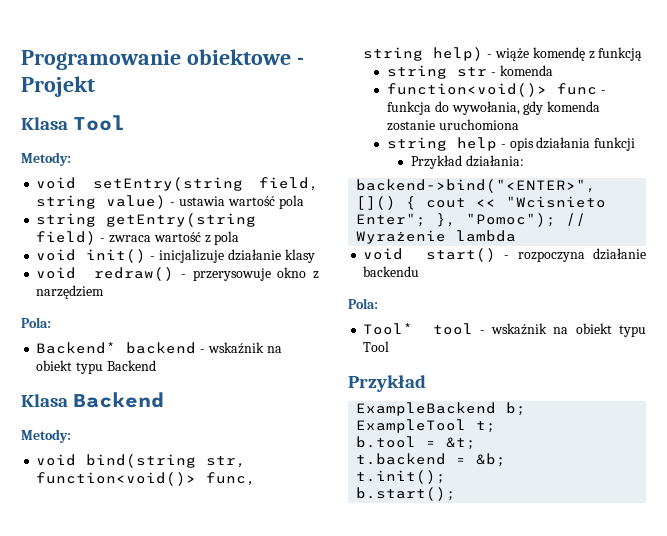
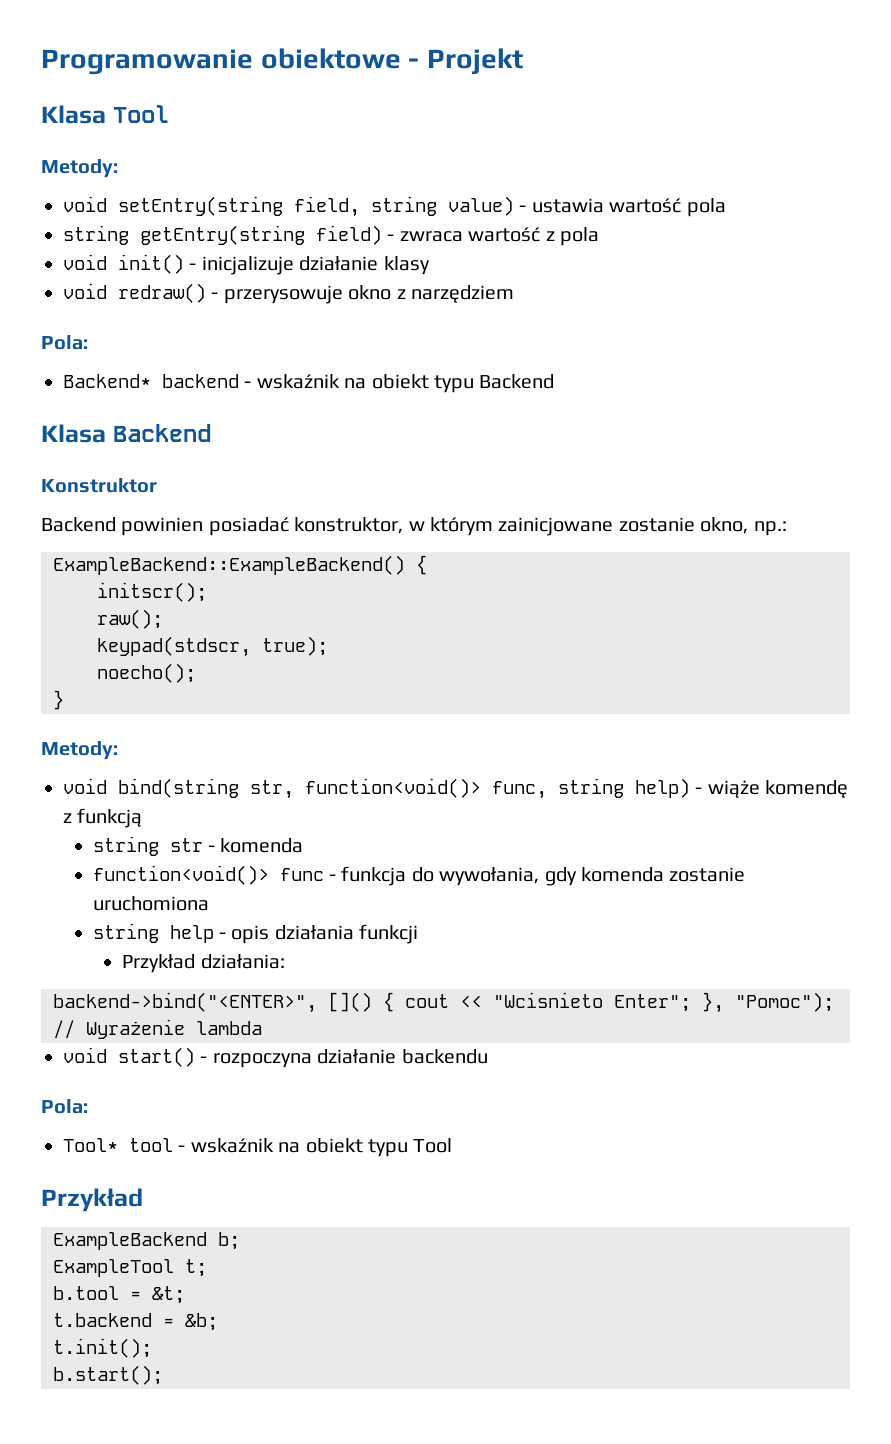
+ Konstruktor
+ Backend powinien posiadać konstruktor, w którym zainicjowane zostanie okno, np.:
+ ExampleBackend::ExampleBackend() {
+ initscr();
+ raw();
+ keypad(stdscr, true);
+ noecho();
+ }

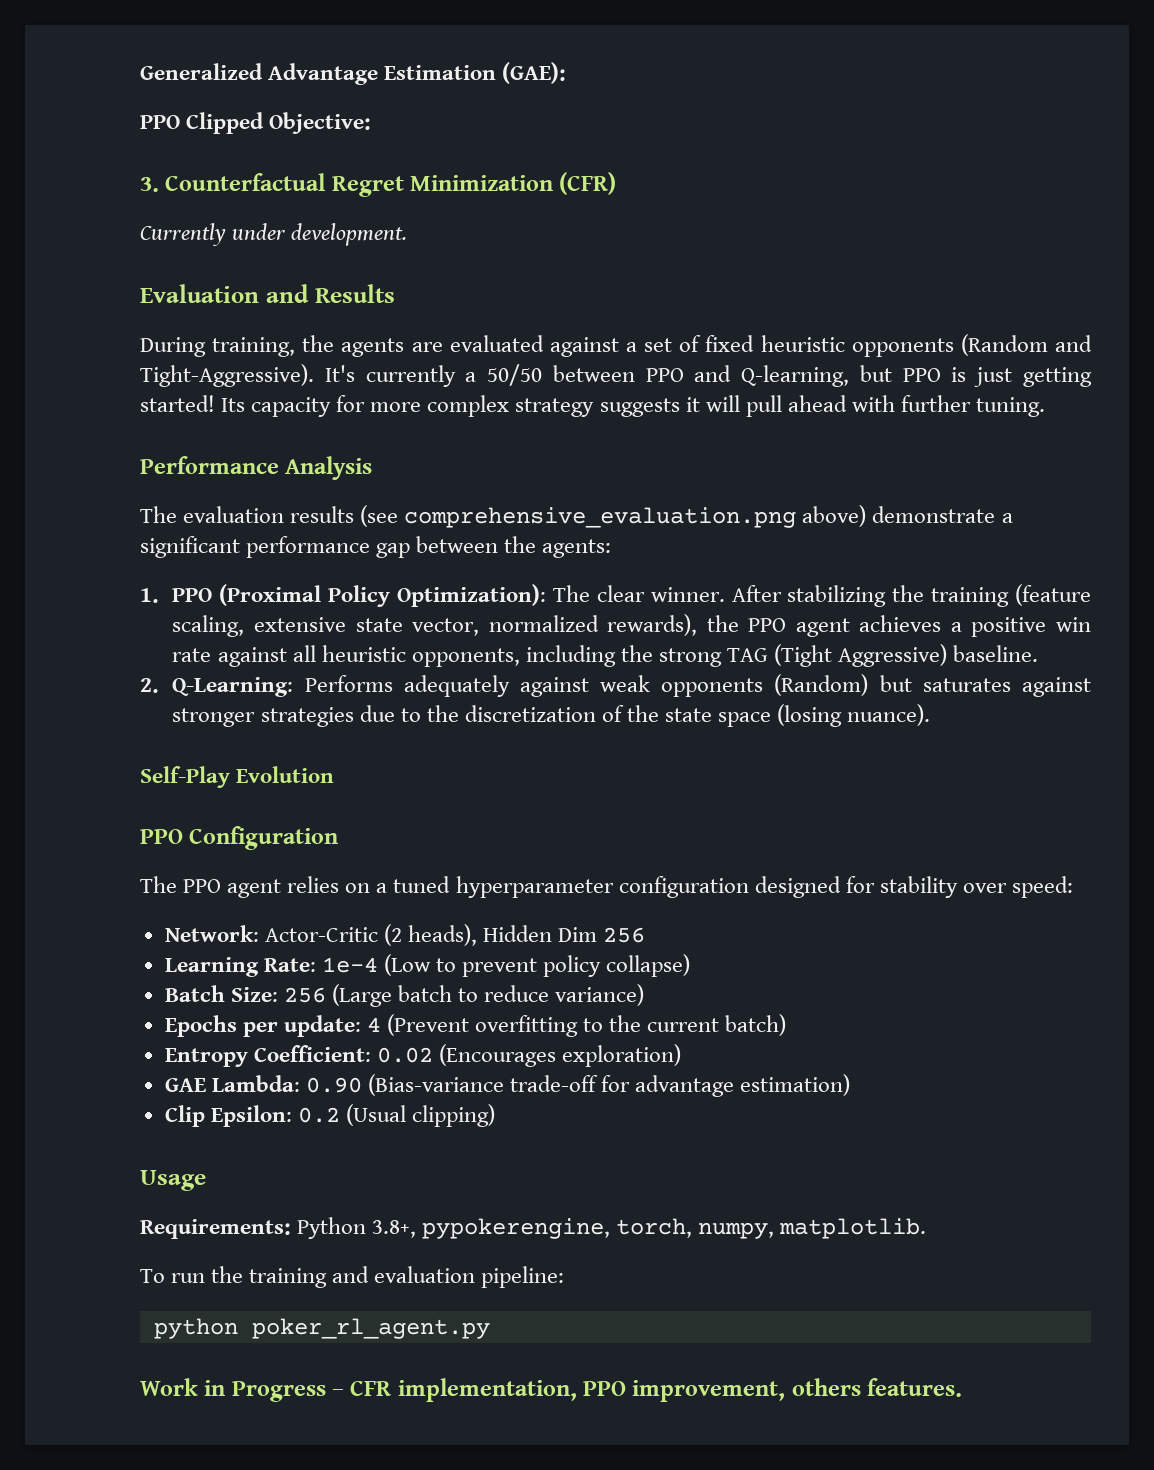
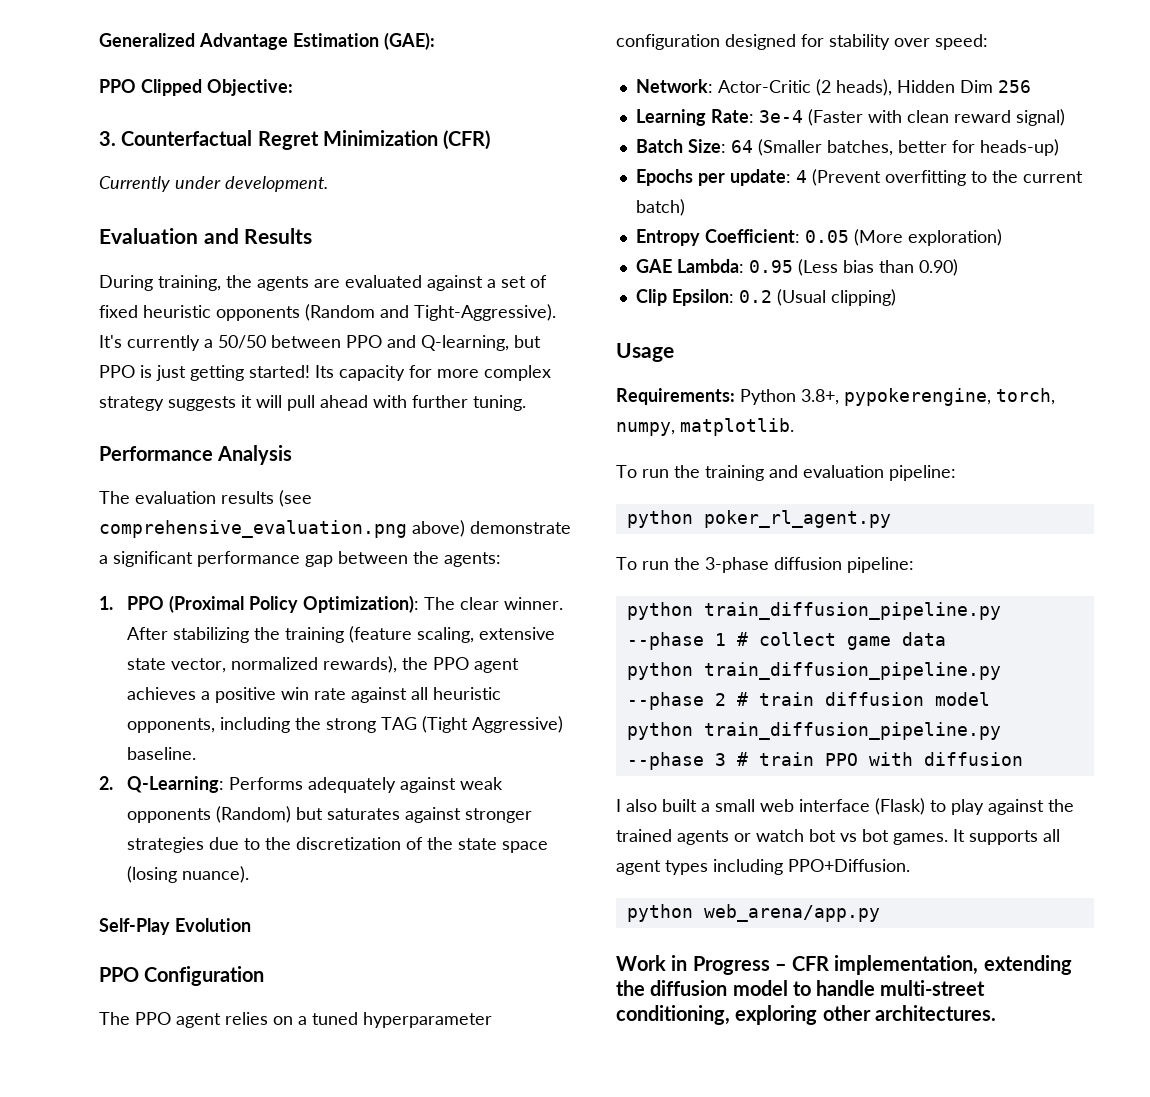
- Learning Rate: 1e-4 (Low to prevent policy collapse)
- Batch Size: 256 (Large batch to reduce variance)
+ Learning Rate: 3e-4 (Faster with clean reward signal)
+ Batch Size: 64 (Smaller batches, better for heads-up)
- Entropy Coefficient: 0.02 (Encourages exploration)
+ Entropy Coefficient: 0.05 (More exploration)
- GAE Lambda: 0.90 (Bias-variance trade-off for advantage estimation)
+ GAE Lambda: 0.95 (Less bias than 0.90)
+ To run the 3-phase diffusion pipeline:
+ python train_diffusion_pipeline.py --phase 1 # collect game data
+ python train_diffusion_pipeline.py --phase 2 # train diffusion model
+ python train_diffusion_pipeline.py --phase 3 # train PPO with diffusion
+ I also built a small web interface (Flask) to play against the trained agents or watch bot vs bot games. It supports all agent types including PPO+Diffusion.
+ python web_arena/app.py
- Work in Progress – CFR implementation, PPO improvement, others features.
+ Work in Progress – CFR implementation, extending the diffusion model to handle multi-street conditioning, exploring other architectures.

**Task brief**
Copy each line of the listing in which the word "Rate" can be found.

**Finished exercise**
- Learning Rate: 1e-4 (Low to prevent policy collapse)
+ Learning Rate: 3e-4 (Faster with clean reward signal)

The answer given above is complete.